The doctors and engineers have always been within the tax net; it is not about the tax law itself, but about the tax administration and enforcement. And it’s not only about doctors or engineers but about everyone who is not fully compliant with the laws.

How do you see progress in taxation in both Jordan and Iraq in the future?

The Royal Hashemite Court is definitely interested in making improvements to the tax landscape. The Parliament has said the same, and so have successive governments so there is a push to improve, especially with how the entire region is shifting towards a reality whereby taxation is necessary even for formerly low tax or tax free jurisdictions. Also, countries in our region are getting themselves more inline with international tax concepts.
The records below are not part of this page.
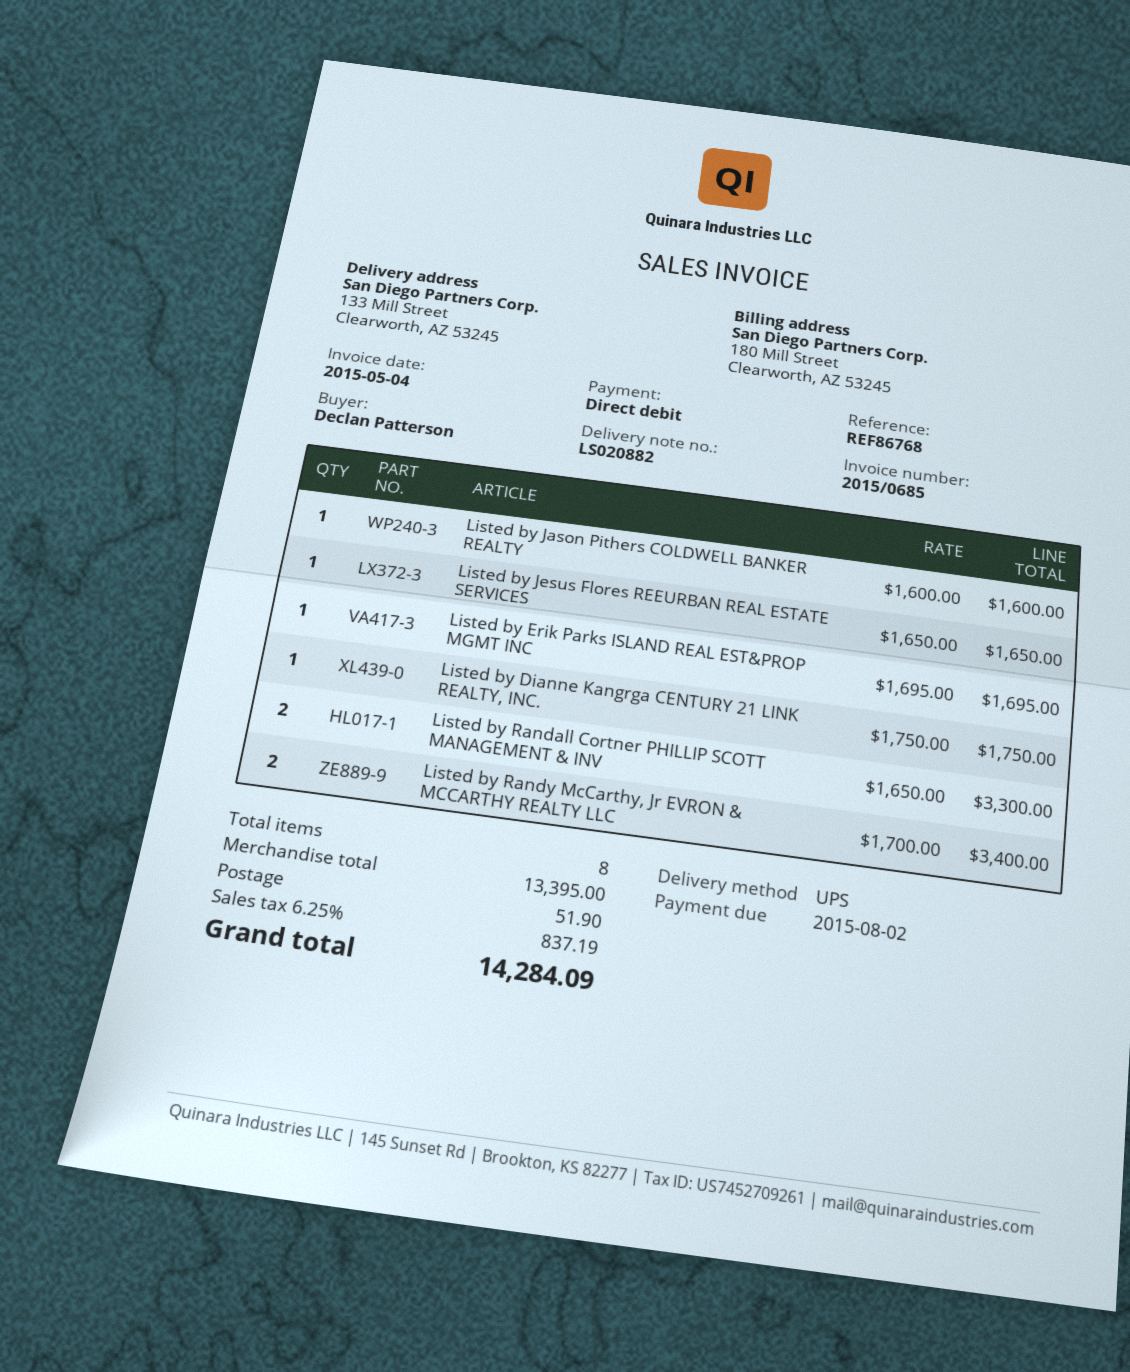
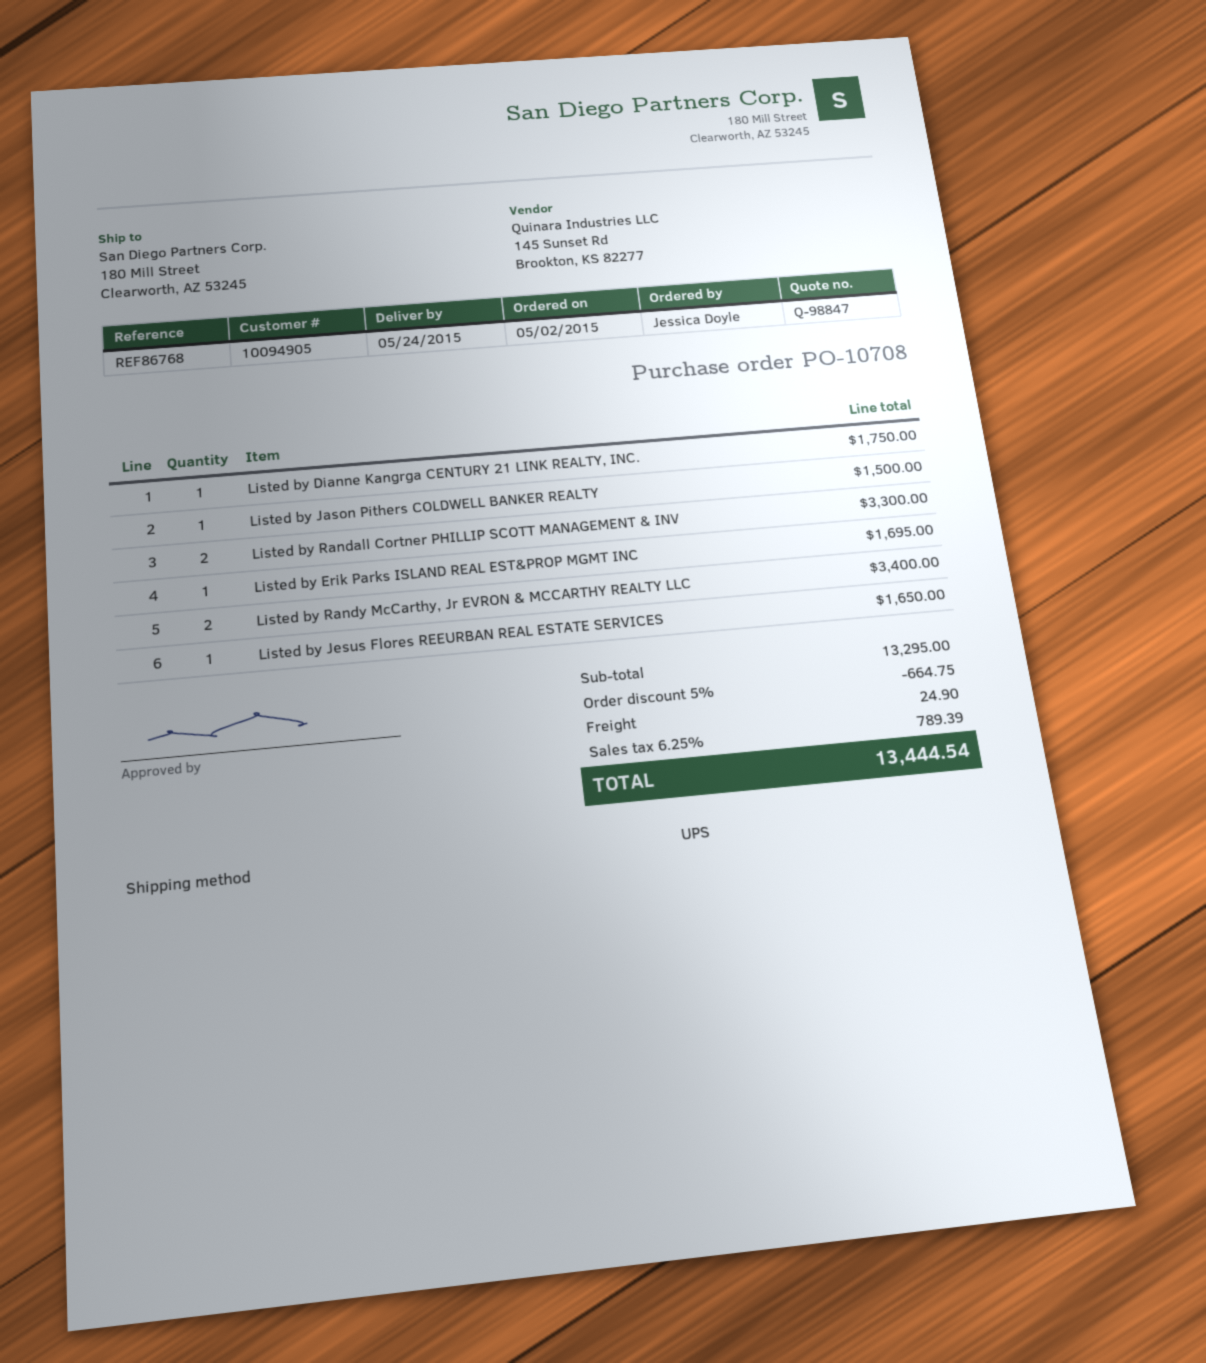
ordered by: Declan Patterson -> Jessica Doyle
ship to: 133 Mill Street, Clearworth, AZ 53245 -> 180 Mill Street, Clearworth, AZ 53245
Listed by Jason Pithers COLDWELL BANKER REALTY: 1 for 1600.00 -> 1 for 1500.00
subtotal: 13395.00 -> 13295.00
discount: none -> 5% = 664.75
shipping: 51.90 -> 24.90
tax: 6.25% = 837.19 -> 6.25% = 789.39
total: 14284.09 -> 13444.54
For example, the EU has published a list of uncooperative tax jurisdictions, including several Middle Eastern countries, whereby the latter have promised improvements in their tax regimens and their tax climates by certain dates so they are no longer listed by the EU as non-conforming countries, which carries with it negative ramifications in future dealings with the EU. I believe this is an area that will definitely improve because there’s too much attention on it and it is necessary now.

As for Iraq, I think it will be a longer journey. The tax authority there has been working on improving things, so improvements are happening but at a very slow pace. The country has been struggling with getting past the ill effects of several years of instability, especially the most recent war effort to defeat ISIS, which was coupled with the drop in oil prices, so Iraq has a long list of priorities that has put tax reform on the back burner.